No big surprise. Everyone knows smoking is harmful.
According to Livestrong.com cigarette smoking is the No. 1 cause of preventable disease and death. Cigarette smoke damages every organ in your body as soon as you inhale. The more than 4,000 chemicals in cigarettes can cause serious diseases and death.
According to the American Cancer Society, secondhand smoke is responsible for 46,000 deaths from heart disease of non-smokers and 3,400 deaths from lung cancer of non-smokers each year. Exposure of secondhand smoke pregnant woman can cause birth and pregnancy complications. Reports by the U.S. Surgeon General said every exposure to secondhand smoke is harmful.
Nonsmokers are unfairly exposed to lungs full of secondhand smoke every day in public and on Wesleyan’s campus. The amount of smoke on campus is an issue. Sometimes I have to hold my breath as I walk to class to avoid choking on smoke as I walk by a group of smokers.
If they smoke in the designated smoking areas, they are not breaking any rules; however, I believe there should be less designated areas so the nonsmokers will not have to suffer every time they step outside of a building on campus.
Additionally, smokers should be considerate and not smoke when walking to class. The worst thing is to be stuck behind someone who has just lit up and is walking in front of you on the sidewalk with a trail of smoke following them.
One could argue if you don’t like the smoke, don’t be around it. But smoke travels and pollutes the air and it may not even be close. You can tune out someone who is being annoying and loud, but you can’t tune out not being able to breathe.
If people want to mess up their own air that is fine, but when they start messing with the air other people breathe, that is inconsiderate and unfair.
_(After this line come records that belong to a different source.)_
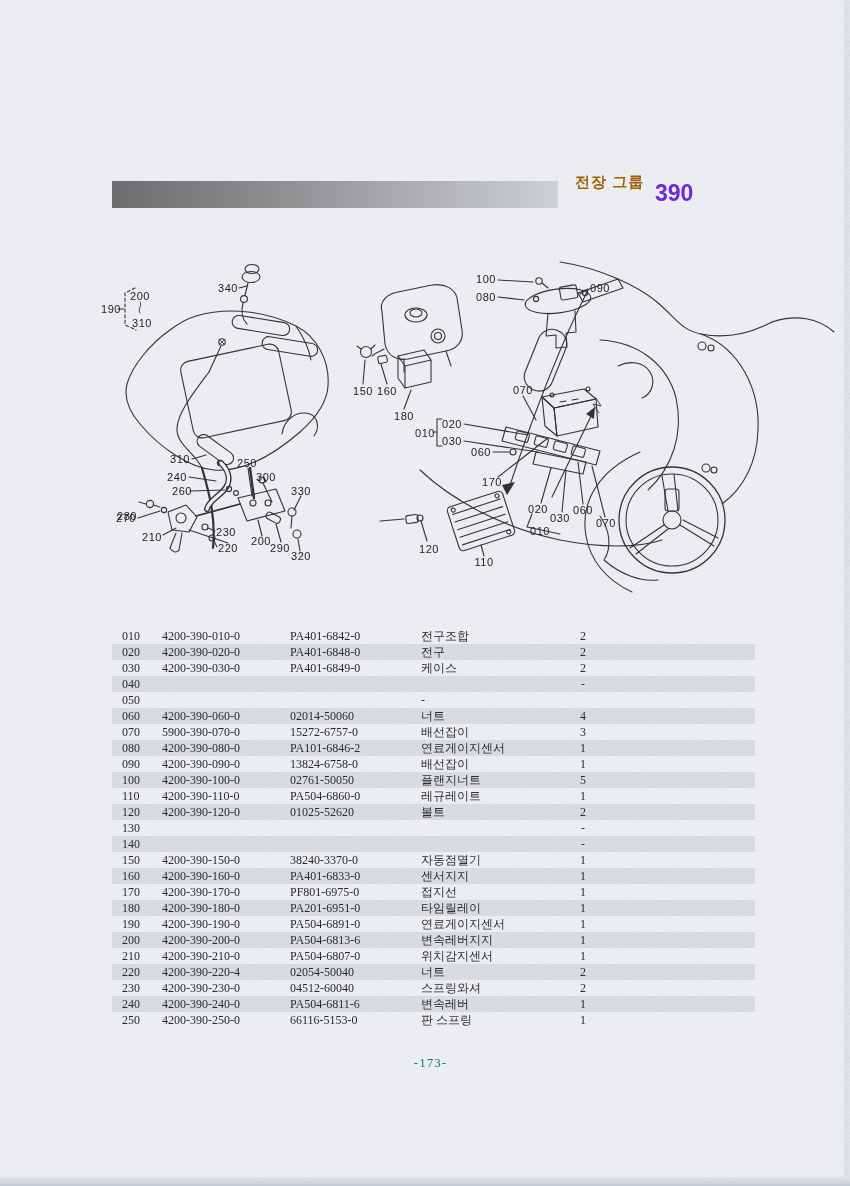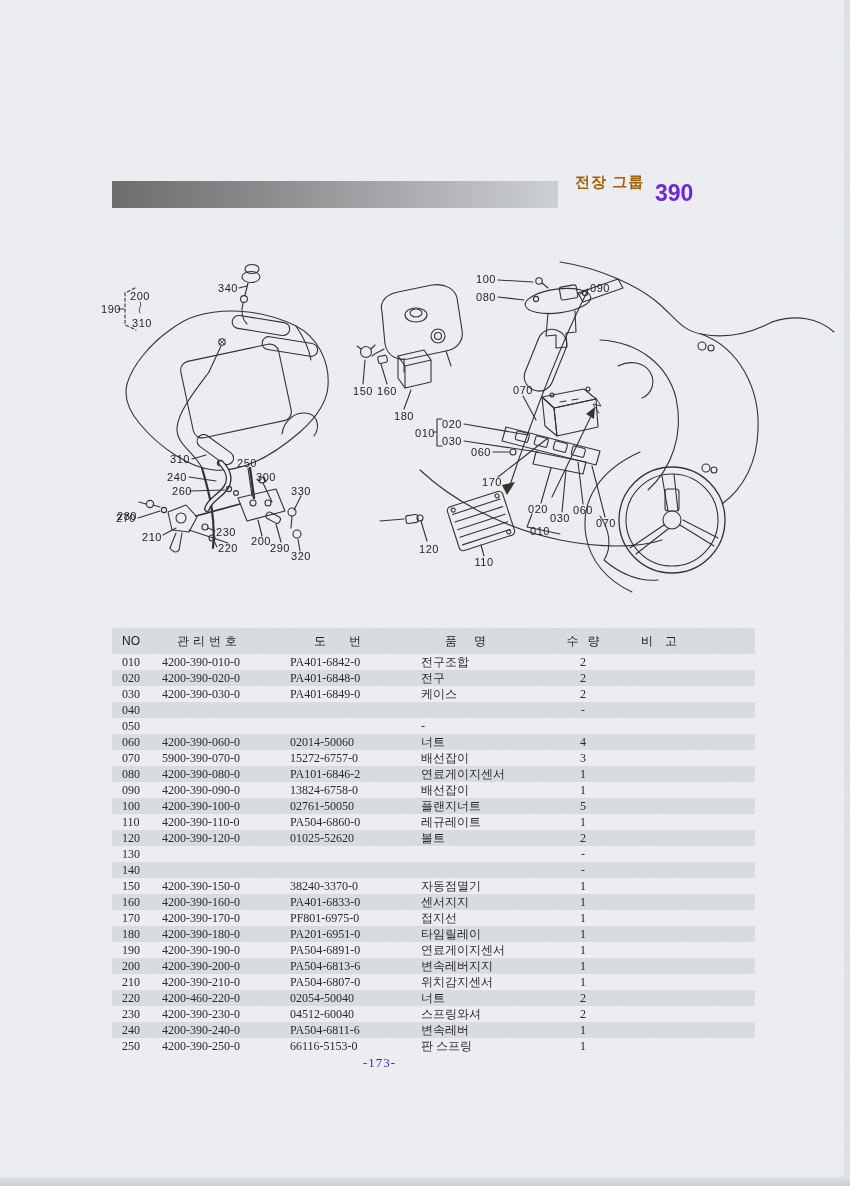--- a/index.html
+++ b/index.html
@@ -55,22 +55,22 @@
   .c-name{padding-left:0;font-size:12px;}
   .c-qty{text-align:center;}
   .c-note{text-align:center;}
   .h-no{padding-left:10px;font-family:"Liberation Sans",sans-serif;font-size:12px;}
   .h-mgmt{padding-left:15px;letter-spacing:4px;}
   .h-dwg{padding-left:24px;word-spacing:20px;}
   .h-name{padding-left:24px;word-spacing:14px;}
   .h-qty{text-align:center;word-spacing:6px;}
   .h-note{text-align:center;word-spacing:9px;}
 
-  .page-number{position:absolute;left:363px;top:1055px;width:84px;text-align:left;
-    z-index:2;font-size:13px;letter-spacing:1px;color:#4c1d95;}
+  .page-number{position:absolute;left:363px;top:1055px;width:84px;text-align:right;
+    z-index:2;font-size:13px;letter-spacing:1px;color:#0f766e;}
 </style>
 </head>
 <body>
 
 <div class="header-bar"></div>
 <div class="header-title">전장 그룹</div>
 <div class="header-number">390</div>
 
 <svg class="diagram-svg" width="850" height="1186" viewBox="0 0 850 1186" fill="none" stroke="#333" stroke-width="1.1" stroke-linecap="round" stroke-linejoin="round">
 
@@ -295,28 +295,20 @@
     <span class="callout" style="left: 538px; top: 509px;">020</span>
     <span class="callout" style="left: 560px; top: 518px;">030</span>
     <span class="callout" style="left: 540px; top: 531px;">010</span>
     <span class="callout" style="left: 583px; top: 510px;">060</span>
     <span class="callout" style="left: 606px; top: 523px;">070</span>
     <span class="callout" style="left: 429px; top: 549px;">120</span>
     <span class="callout" style="left: 484px; top: 562px;">110</span>
   </div>
 
 <div class="parts-table">
-  <div class="thead">
-    <div class="cell h-no">NO</div>
-    <div class="cell h-mgmt">관리번호</div>
-    <div class="cell h-dwg">도 번</div>
-    <div class="cell h-name">품 명</div>
-    <div class="cell h-qty">수 량</div>
-    <div class="cell h-note">비 고</div>
-  </div>
   <div id="parts-table-body">
       <div class="trow">
         <div class="cell c-no">010</div>
         <div class="cell c-mgmt">4200-390-010-0</div>
         <div class="cell c-dwg">PA401-6842-0</div>
         <div class="cell c-name">전구조합</div>
         <div class="cell c-qty">2</div>
         <div class="cell c-note"></div>
       </div>
       <div class="trow shaded">
@@ -474,21 +466,21 @@
       <div class="trow">
         <div class="cell c-no">210</div>
         <div class="cell c-mgmt">4200-390-210-0</div>
         <div class="cell c-dwg">PA504-6807-0</div>
         <div class="cell c-name">위치감지센서</div>
         <div class="cell c-qty">1</div>
         <div class="cell c-note"></div>
       </div>
       <div class="trow shaded">
         <div class="cell c-no">220</div>
-        <div class="cell c-mgmt">4200-460-220-0</div>
+        <div class="cell c-mgmt">4200-390-220-4</div>
         <div class="cell c-dwg">02054-50040</div>
         <div class="cell c-name">너트</div>
         <div class="cell c-qty">2</div>
         <div class="cell c-note"></div>
       </div>
       <div class="trow">
         <div class="cell c-no">230</div>
         <div class="cell c-mgmt">4200-390-230-0</div>
         <div class="cell c-dwg">04512-60040</div>
         <div class="cell c-name">스프링와셔</div>

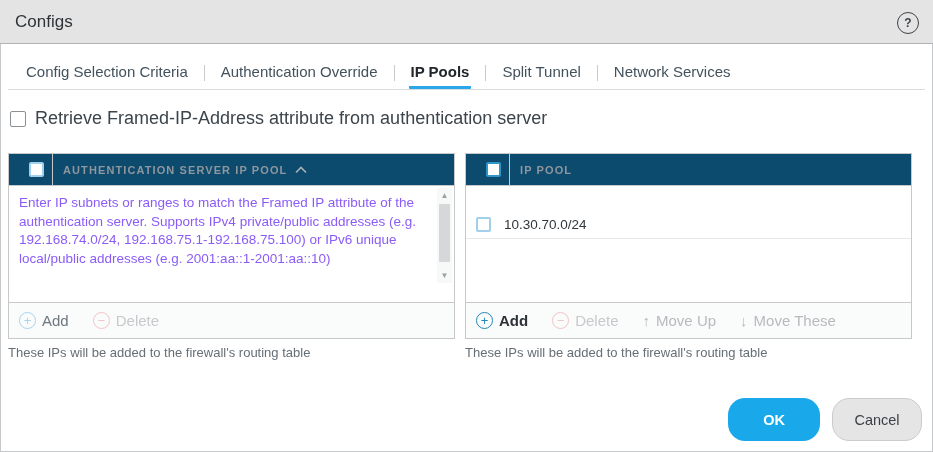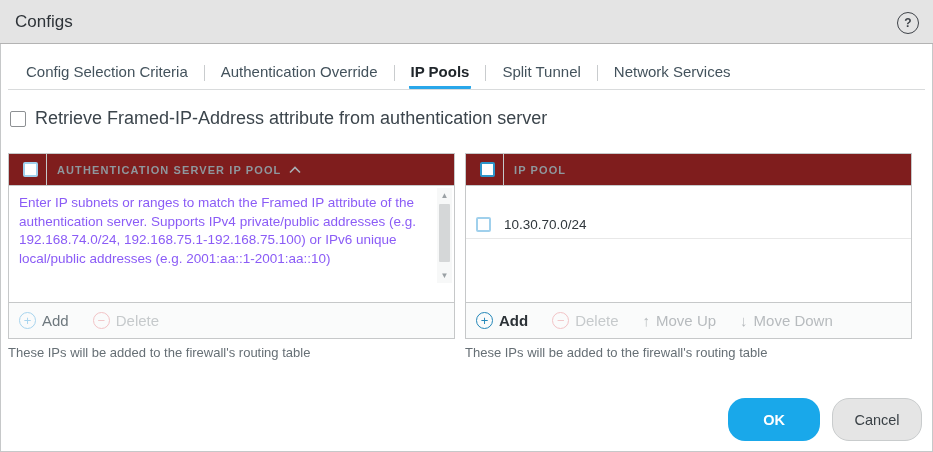--- a/index.html
+++ b/index.html
@@ -30,22 +30,22 @@
       box-sizing:border-box;cursor:pointer;flex:0 0 auto;}
   .cb.blue-light{width:15px;height:15px;border:2px solid #a0d0ec;}
   .cb.blue-strong{width:15px;height:15px;border:2px solid #2d95ca;}
   #framed-label{font-size:18px;color:#3c454c;}
 
   
   .panel{position:absolute;top:153px;width:447px;height:186px;border:1px solid #c6c8c9;
          box-sizing:border-box;display:flex;flex-direction:column;background:#fff;}
   #left-panel{left:8px;}
   #right-panel{left:465px;}
-  .panel-header{height:32px;flex:0 0 32px;background:#7f1d1d;border-bottom:1px solid #c6c8c9;
-                display:flex;align-items:center;padding:0 14px;box-sizing:border-box;}
+  .panel-header{height:32px;flex:0 0 32px;background:#0c4a6e;border-bottom:1px solid #c6c8c9;
+                display:flex;align-items:center;padding:0 20px;box-sizing:border-box;}
   .hdr-divider{width:1px;align-self:stretch;background:#c6c8c9;margin-left:8px;}
   .hdr-label{margin-left:10px;font-size:11px;font-weight:bold;letter-spacing:1.1px;
              color:#8f979d;cursor:pointer;}
   .sort-icon{margin-left:8px;display:flex;align-items:center;}
   .panel-body{flex:1 1 auto;position:relative;background:#fff;}
   #placeholder{position:absolute;left:10px;top:8px;right:28px;font-size:13.5px;
                line-height:1.38;color:#8b5cf6;}
   
   #scrollbar{position:absolute;right:2px;top:2px;width:15px;height:95px;background:#f7f8f8;}
   #scrollbar .arrow{position:absolute;left:0;width:15px;text-align:center;font-size:8px;
@@ -173,21 +173,21 @@
       <span class="tool del">
         <span class="circle-icon">−</span>
         <span class="tool-label">Delete</span>
       </span>
       <span class="tool mv">
         <span class="arrow-glyph">↑</span>
         <span class="tool-label">Move Up</span>
       </span>
       <span class="tool mv">
         <span class="arrow-glyph">↓</span>
-        <span class="tool-label">Move Down</span>
+        <span class="tool-label">Move These</span>
       </span>
     </div>
   </div>
 
   <div class="footnote" id="footnote-left">These IPs will be added to the firewall's routing table</div>
   <div class="footnote" id="footnote-right">These IPs will be added to the firewall's routing table</div>
 
   <div class="pill" id="ok-btn">OK</div>
   <div class="pill" id="cancel-btn">Cancel</div>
And now a less commonly known hazard from smoking in addition to firsthand and secondhand smoke, is third-hand smoke, which is harmful to children the most.
After the cigarette is put out, there is still the toxins left which settle on furniture, clothing, or whatever was around while the cigarette was lit. So people who are exposed to places after someone has smoked in them are involuntarily exposed to third-hand smoke.
Obviously people are still going to smoke, but they should think about the people who will be affected by their actions before they automatically light that cigarette.